**Problem details**.
Out of the records below, copy all lines in which the word "Plated" occurs.

═════ Records shown ═════

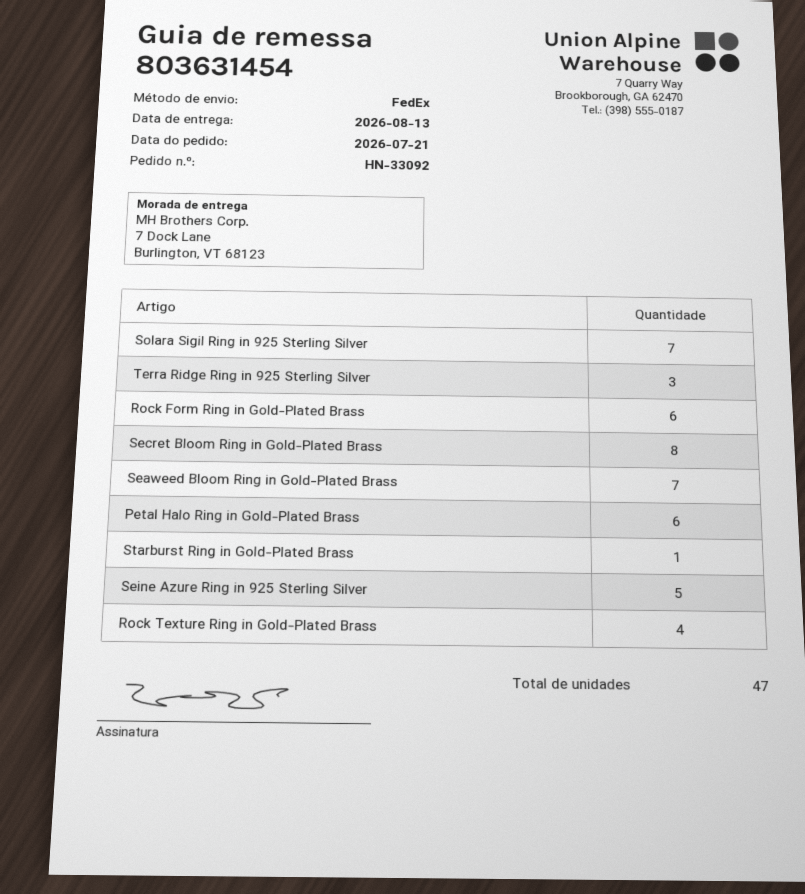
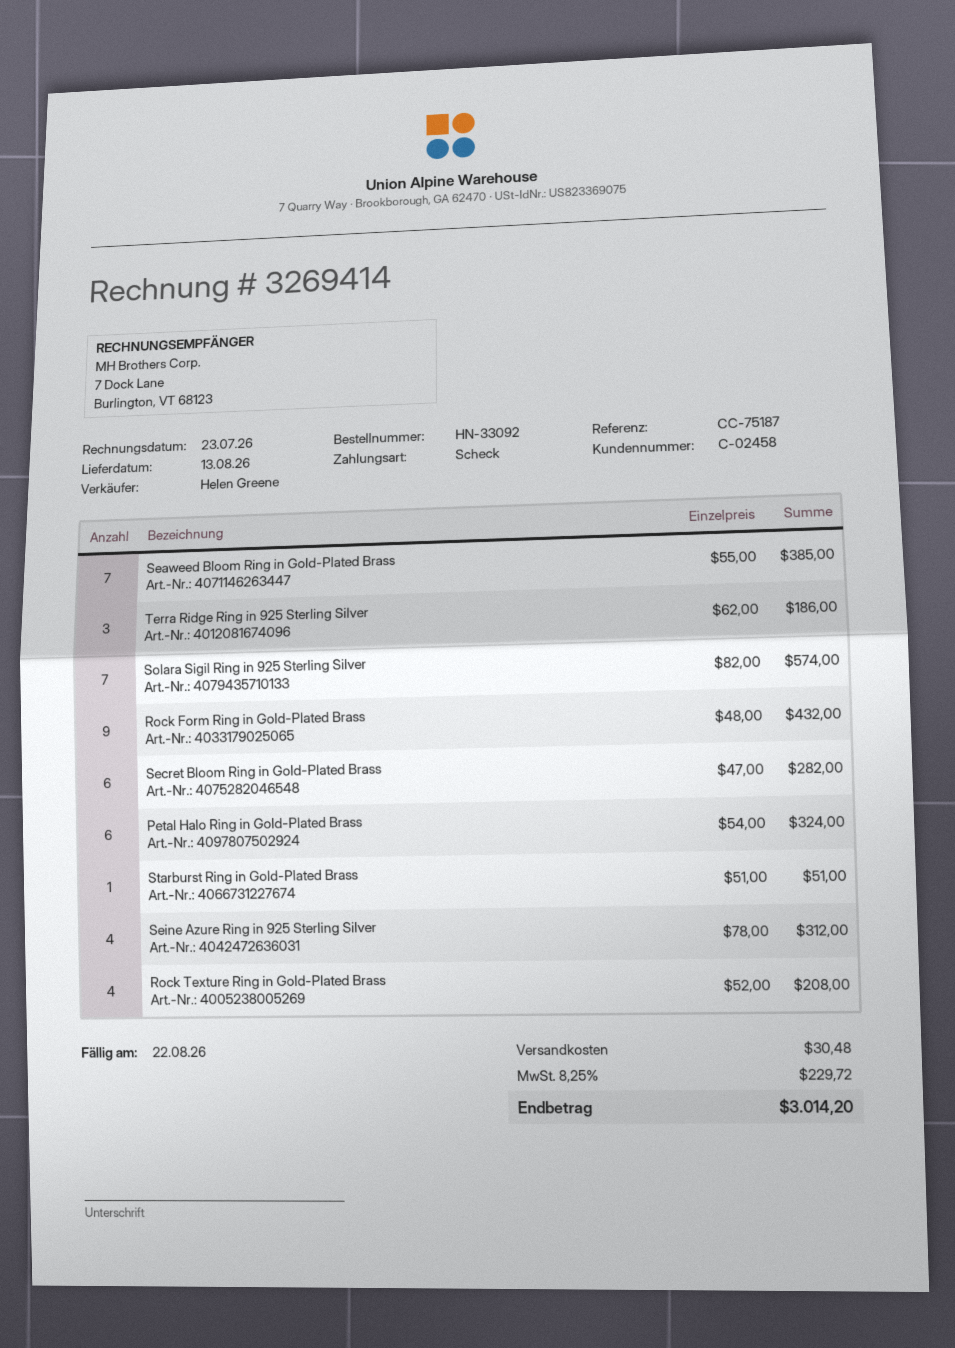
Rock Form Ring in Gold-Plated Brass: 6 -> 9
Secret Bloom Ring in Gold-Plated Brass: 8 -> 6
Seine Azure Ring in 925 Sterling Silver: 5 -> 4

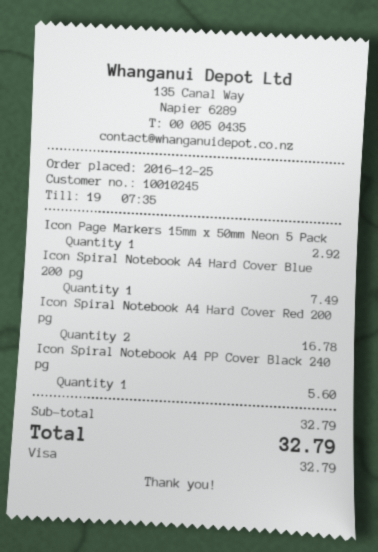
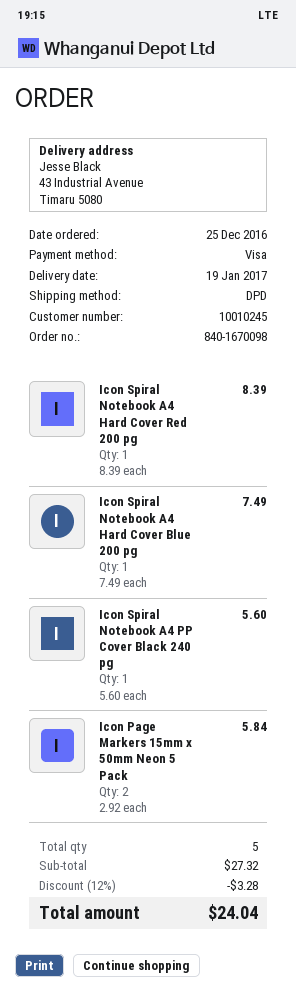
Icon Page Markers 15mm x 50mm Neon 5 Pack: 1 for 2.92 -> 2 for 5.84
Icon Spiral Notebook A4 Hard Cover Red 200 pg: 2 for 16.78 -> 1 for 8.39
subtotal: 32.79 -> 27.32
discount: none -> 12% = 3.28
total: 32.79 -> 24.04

═════

**Response**.
Rock Form Ring in Gold-Plated Brass: 6 -> 9
Secret Bloom Ring in Gold-Plated Brass: 8 -> 6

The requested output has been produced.